Please return each of the entries exactly, minus their pictures.

◆ ◆ ◆ ◆ ◆ ◆ ◆

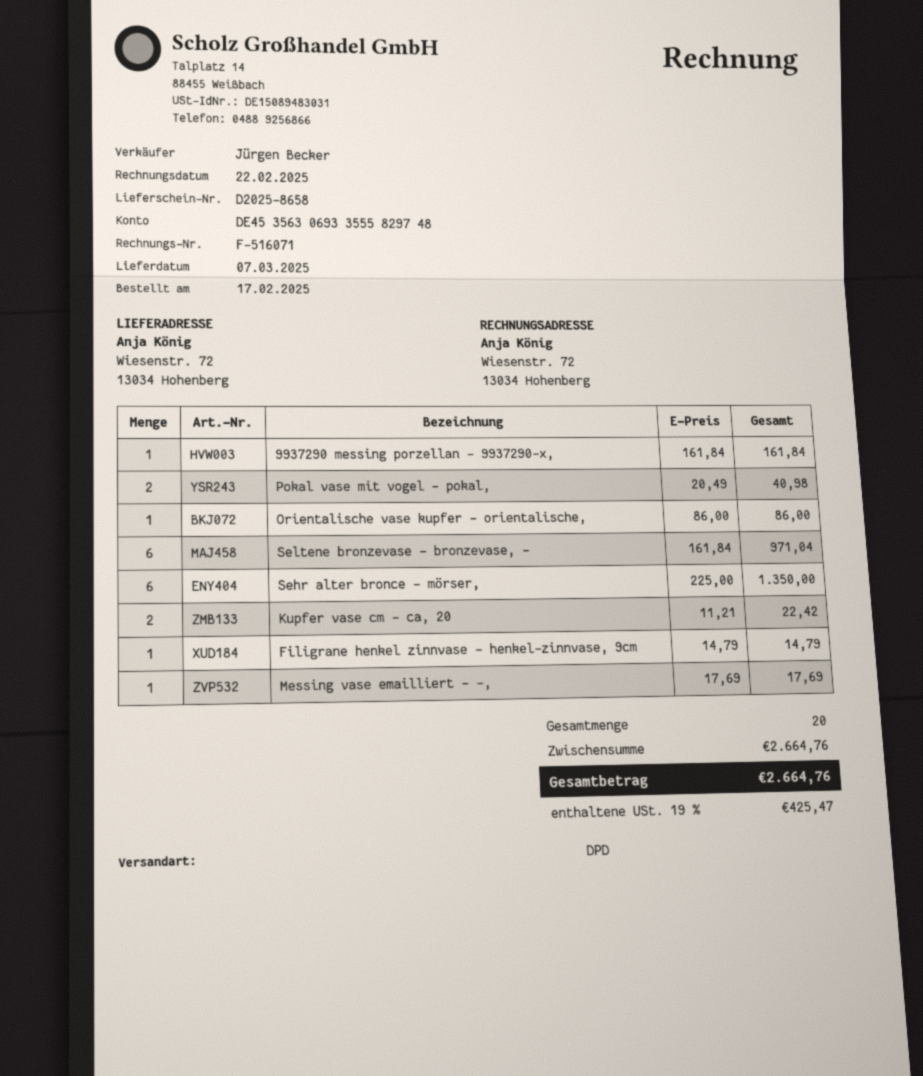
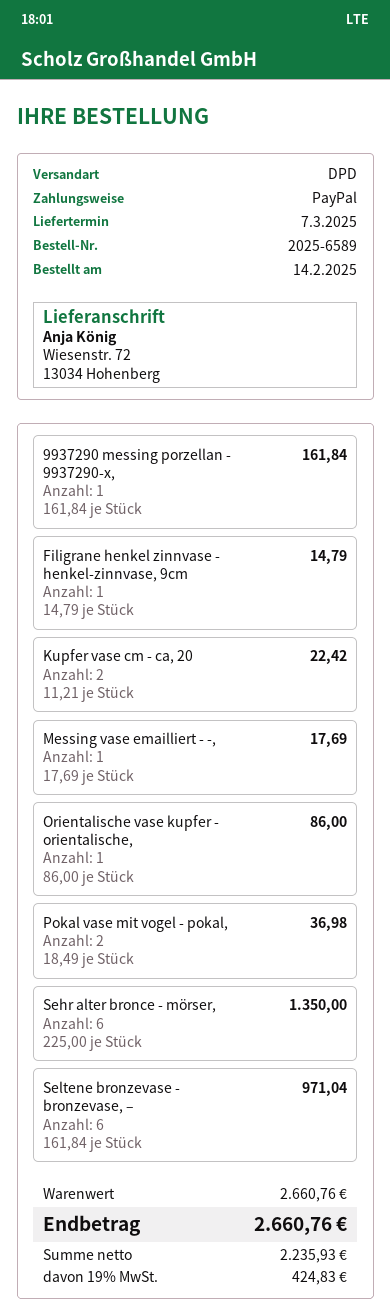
order date: 2025-02-17 -> 2025-02-14
Pokal vase mit vogel - pokal,: 2 x 20.49 = 40.98 -> 2 x 18.49 = 36.98
subtotal: 2664.76 -> 2660.76
tax: 19% = 425.47 -> 19% = 424.83
total: 2664.76 -> 2660.76

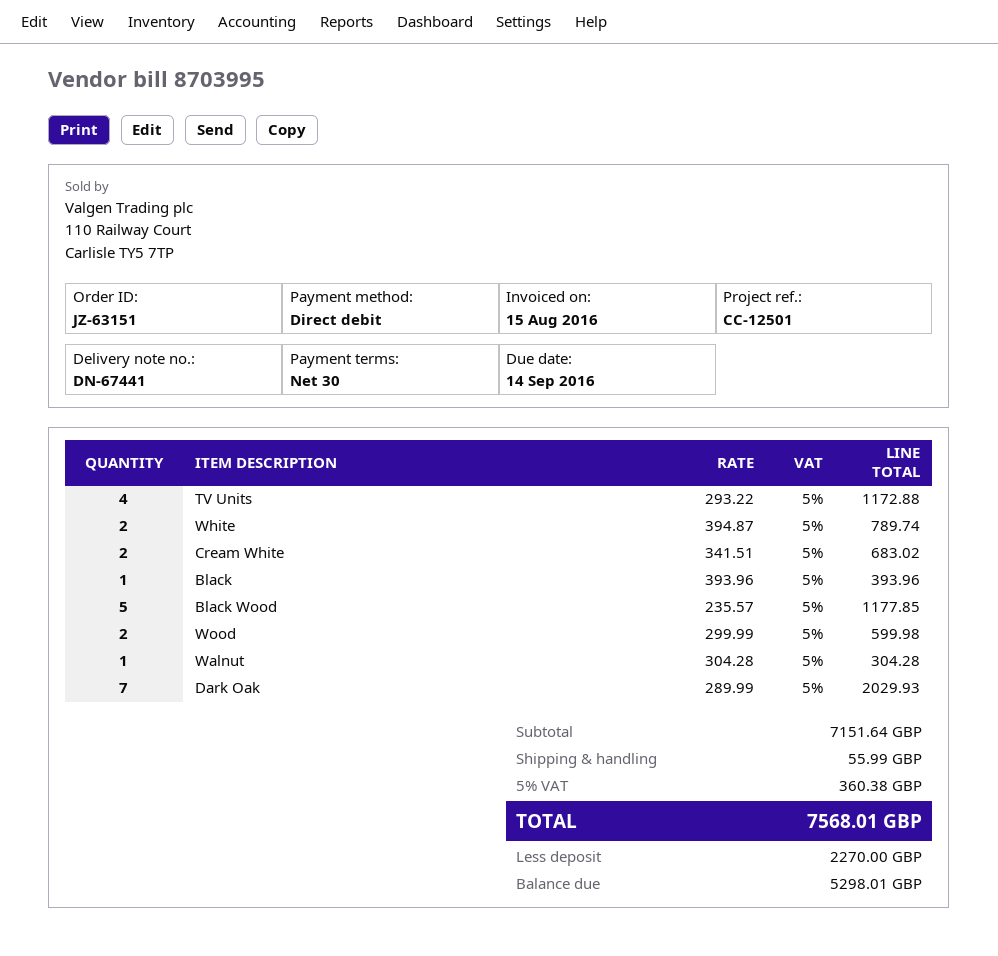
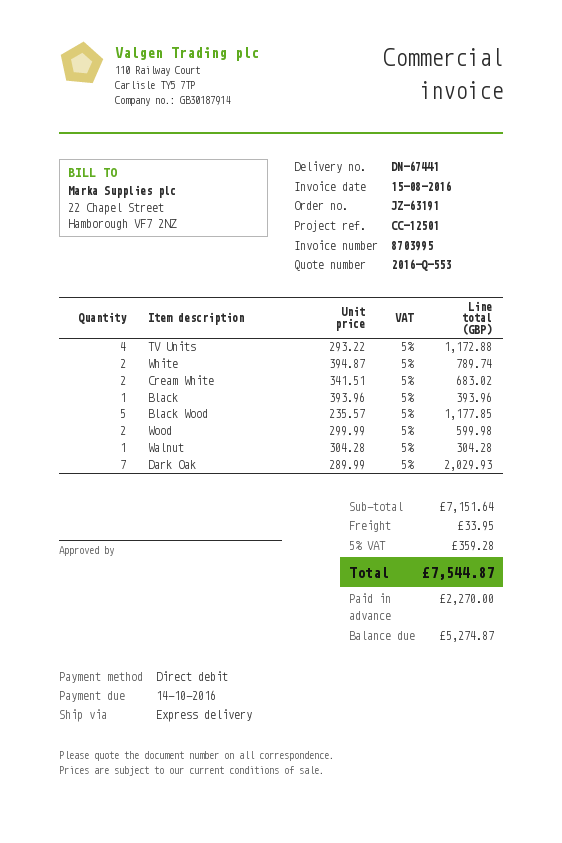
order number: JZ-63151 -> JZ-63191
due date: 2016-09-14 -> 2016-10-14
shipping: 55.99 -> 33.95
tax: 5% = 360.38 -> 5% = 359.28
total: 7568.01 -> 7544.87
balance: 5298.01 -> 5274.87

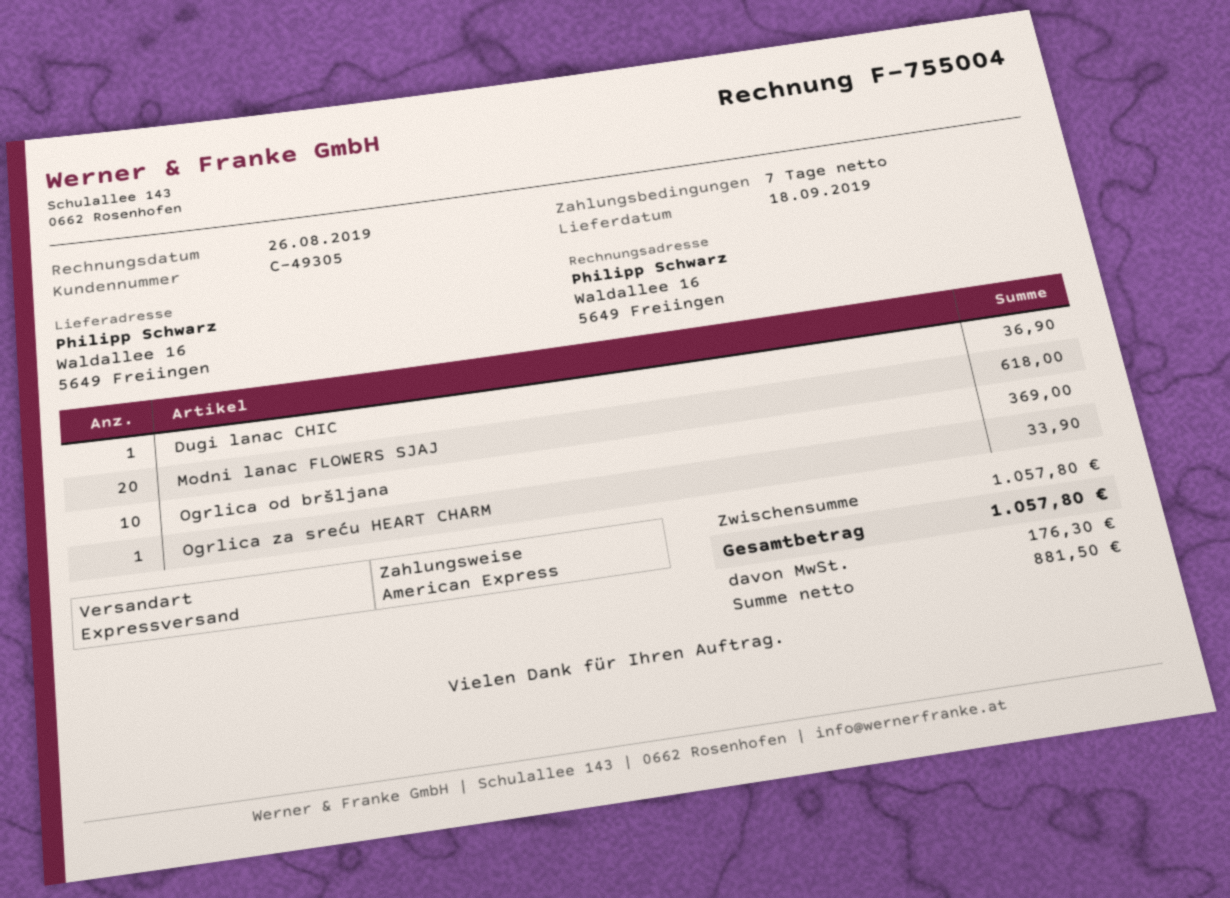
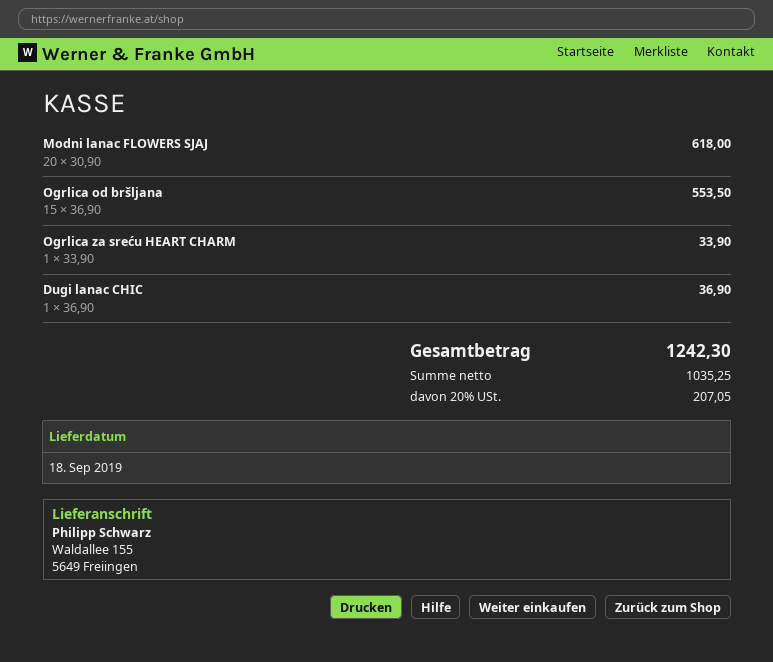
ship to: Waldallee 16, 5649 Freiingen -> Waldallee 155, 5649 Freiingen
Ogrlica od bršljana: 10 for 369.00 -> 15 for 553.50
net: 881.50 -> 1035.25
tax: 176.30 -> 207.05
total: 1057.80 -> 1242.30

◆ ◆ ◆ ◆ ◆ ◆ ◆

Task result
order date: 2025-02-17 -> 2025-02-14
Pokal vase mit vogel - pokal,: 2 x 20.49 = 40.98 -> 2 x 18.49 = 36.98
subtotal: 2664.76 -> 2660.76
tax: 19% = 425.47 -> 19% = 424.83
total: 2664.76 -> 2660.76

order number: JZ-63151 -> JZ-63191
due date: 2016-09-14 -> 2016-10-14
shipping: 55.99 -> 33.95
tax: 5% = 360.38 -> 5% = 359.28
total: 7568.01 -> 7544.87
balance: 5298.01 -> 5274.87

ship to: Waldallee 16, 5649 Freiingen -> Waldallee 155, 5649 Freiingen
Ogrlica od bršljana: 10 for 369.00 -> 15 for 553.50
net: 881.50 -> 1035.25
tax: 176.30 -> 207.05
total: 1057.80 -> 1242.30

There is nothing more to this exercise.